Starch is the largest component of the wheat (Triticum aestivum L.) grain and consists of approximately 70-80% amylopectin and 20-30% amylose. Amylopectin is a highly-branched, readily digested polysaccharide, whereas amylose has few branches and forms complexes that resist digestion and mimic dietary fiber (resistant starch). Down-regulation of the starch branching enzyme II (SBEII) gene by RNA interference (RNAi) was previously shown to increase amylose content in both hexaploid and tetraploid wheat. We generated ethyl methane sulphonate (EMS) mutants for the SBEIIa-A and SBEIIa-B homoeologs in the tetraploid durum wheat variety Kronos (T. turgidum ssp. durum L.). Single-gene mutants showed non-significant increases in amylose and resistant starch content, but a double mutant combining a SBEIIa-A knock-out mutation with a SBEIIa-B splice-site mutation showed a 22% increase in amylose content (P<0.0001) and a 115% increase in resistant starch content (P<0.0001). In addition, we obtained mutants for the A and B genome copies of the paralogous SBEIIb gene, mapped them 1-2 cM from SBEIIa, and generated double SBEIIa-SBEIIb mutants to study the effect of the SBEIIb gene in the absence of SBEIIa.

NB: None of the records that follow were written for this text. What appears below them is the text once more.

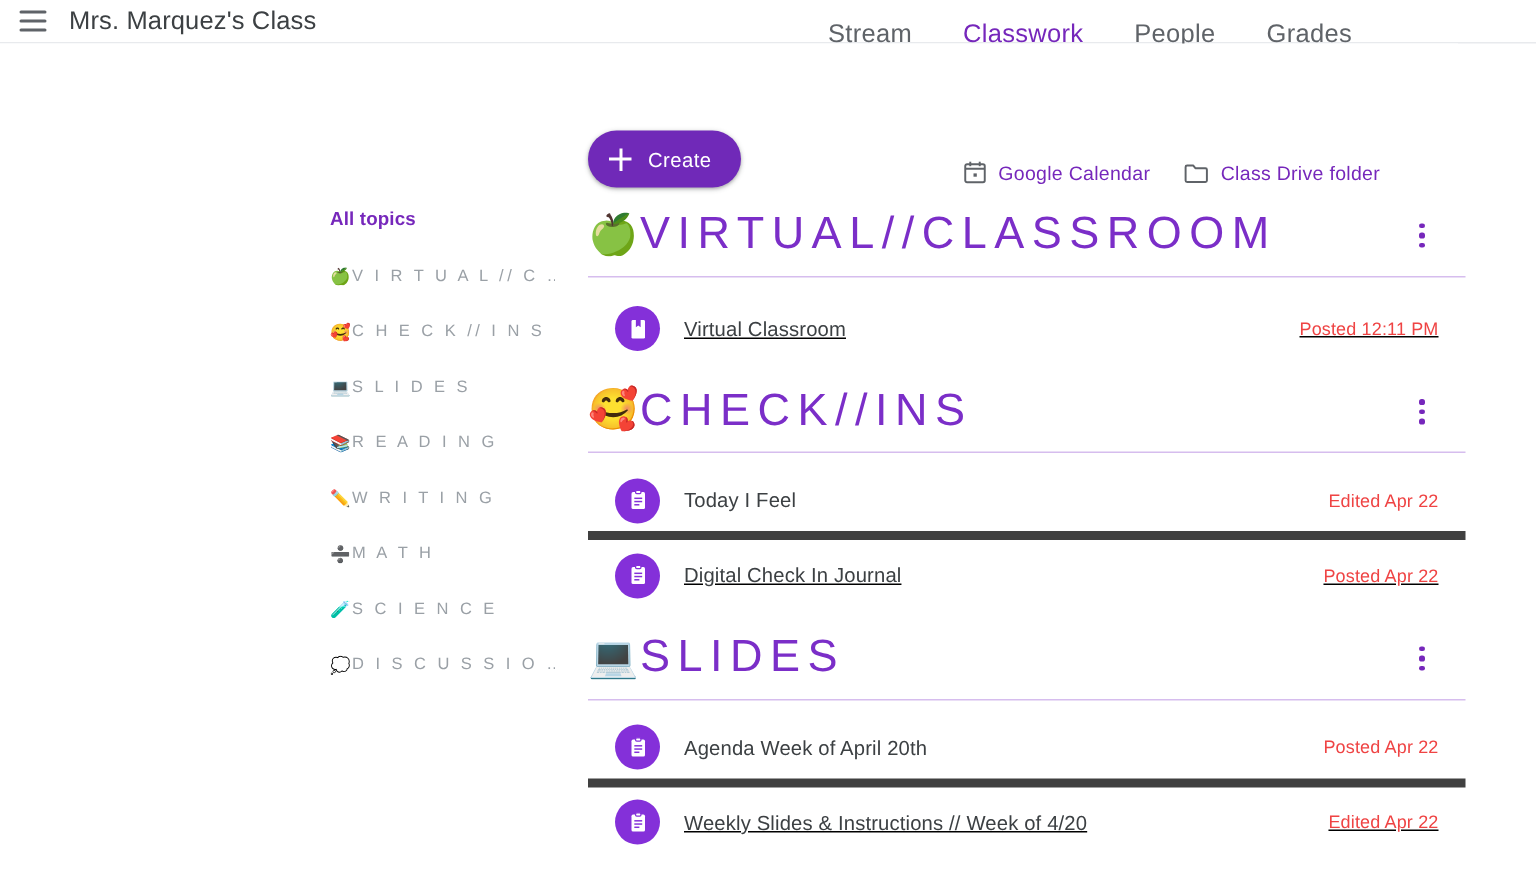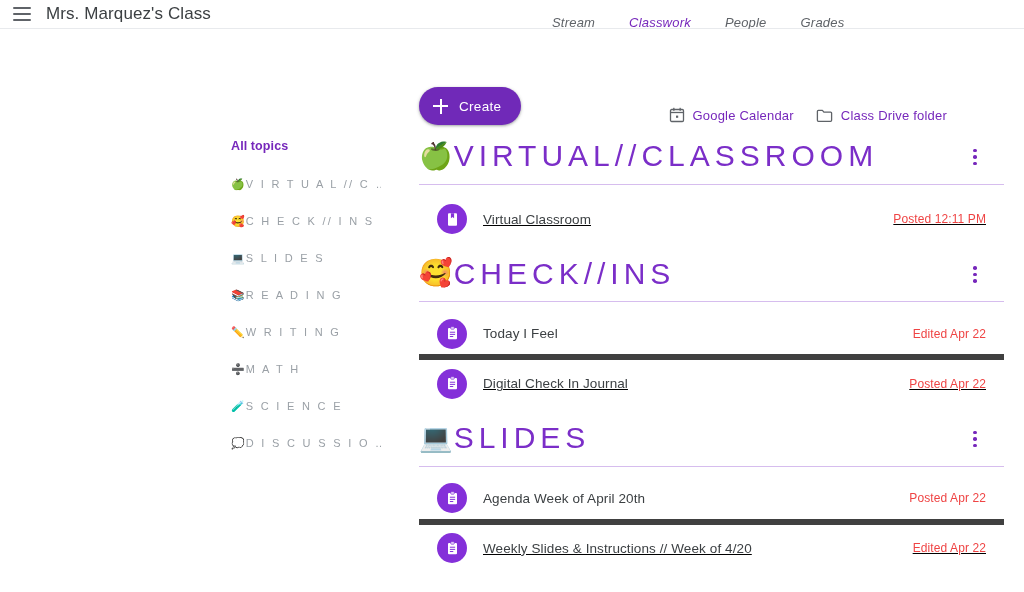"Stream" .tab { font-size: 13px -> 17px; font-style: italic -> none }
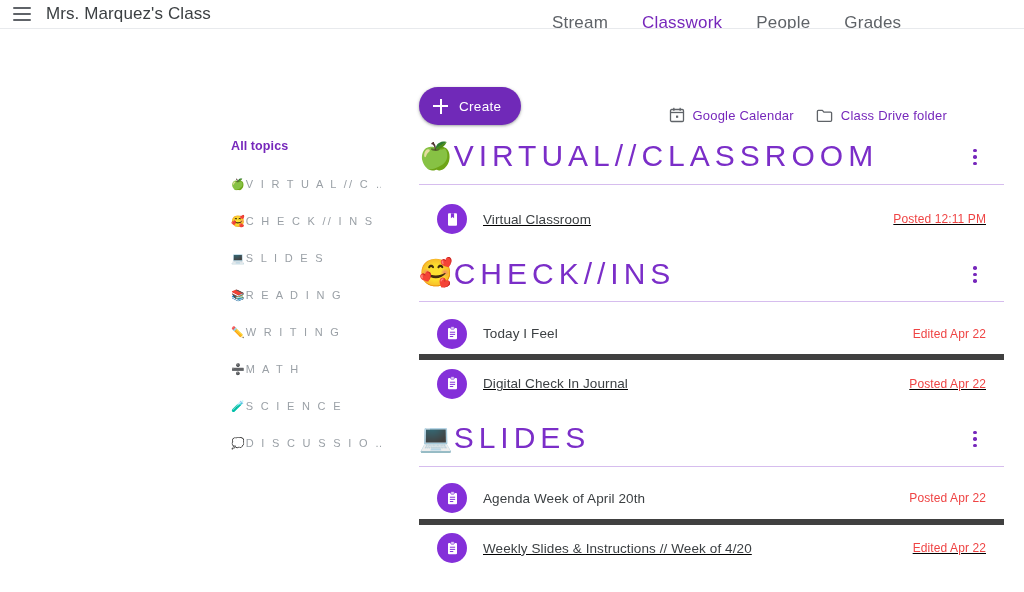"Create" .page { margin-left: 27px -> none }
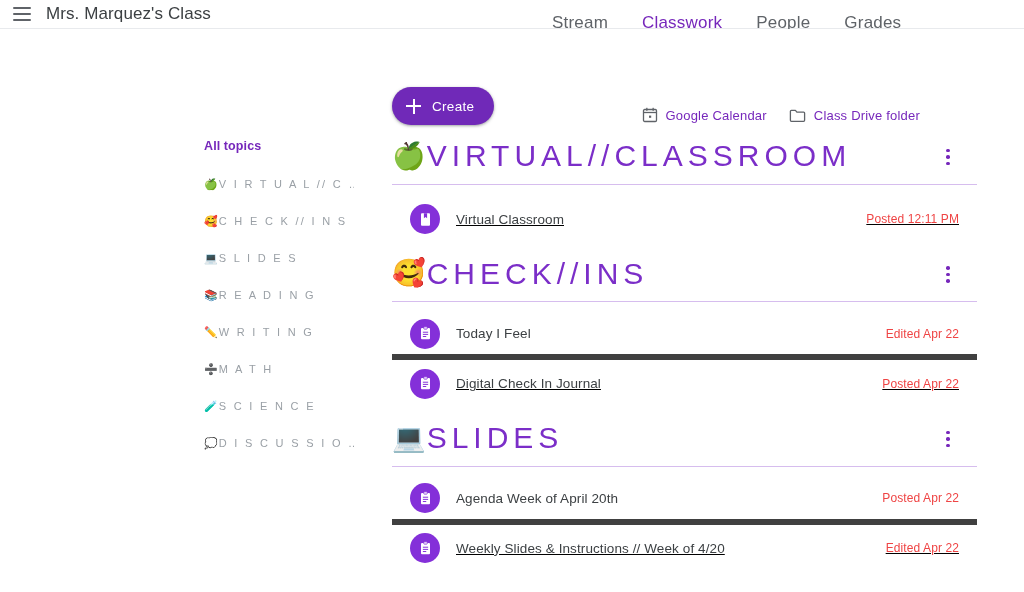"All topics" .sidebar { left: 204px -> 220px }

These mutants are available to those interested in increasing amylose content and resistant starch in durum wheat.

Figures

Figure 1
Figure 1
Structure of the SBEIIa and SBEIIb genes and location of the primers used to screen the tetraploid Kronos TILLING population (⇀ ↼) and the selected mutants. T4- numbers indicate the line ID and the numbers below the effect of the mutation on the protein. Mutation effects are described using a number for the position of the amino acid change, a letter on the left describing the original amino acid, and a letter on the right indicating the new amino acid (* indicates premature stop codon and # a deleted splicing site). Rectangles represent exons. Mutations on the A genome are indicated above the gene structure and mutations in the B genome below the gene structure.
Figure 2
Figure 2
Crossing scheme used to reduce the background mutations and to combine the different mutations. 2 BC indicates two backcross generations to the wild type Kronos line and ⊗ indicates self-pollination. Mutations were followed at each stage by sequencing the segregating lines.
Figure 3
Figure 3
Selected mutations for the B genome copy of the predicted SBEIIa protein. The E296# mutation results in the elimination of the splicing site between exons 8 (grey) and exon 9. The P303L mutation affects a highly conserved amino acid within the catalytic domain of the starch branching enzyme (line below sequences).
Figure 4
Figure 4
Characterization of durum sib lines with different combinations of SBEIIa alleles A) Percent amylose content in the grain. B) Resistant starch content in the grain C) Kernel weight. SBEIIa alleles: wild type (wt) alleles from Kronos in both A and B genomes (wt, white bar), mutations in SBEIIa-B alone (ΔB1= E296# and ΔB2=P303L, bar with horizontal lines), mutations in SBEIIa-A alone (ΔA= W220*, solid grey bar), and combinations of the mutations in both genomes (ΔAΔB1 and ΔAΔB2, black bars). Asterisks indicate probability values in Dunnett tests of mutant lines against the wild type sib line (*P< 0.05 and **P< 0.01).
Figure 5
Figure 5
Scanning electron micrographs of starch granules from wild type (A and B) and ΔAΔB1 SBEIIa double mutants (C and D). Bars represent 50 μm.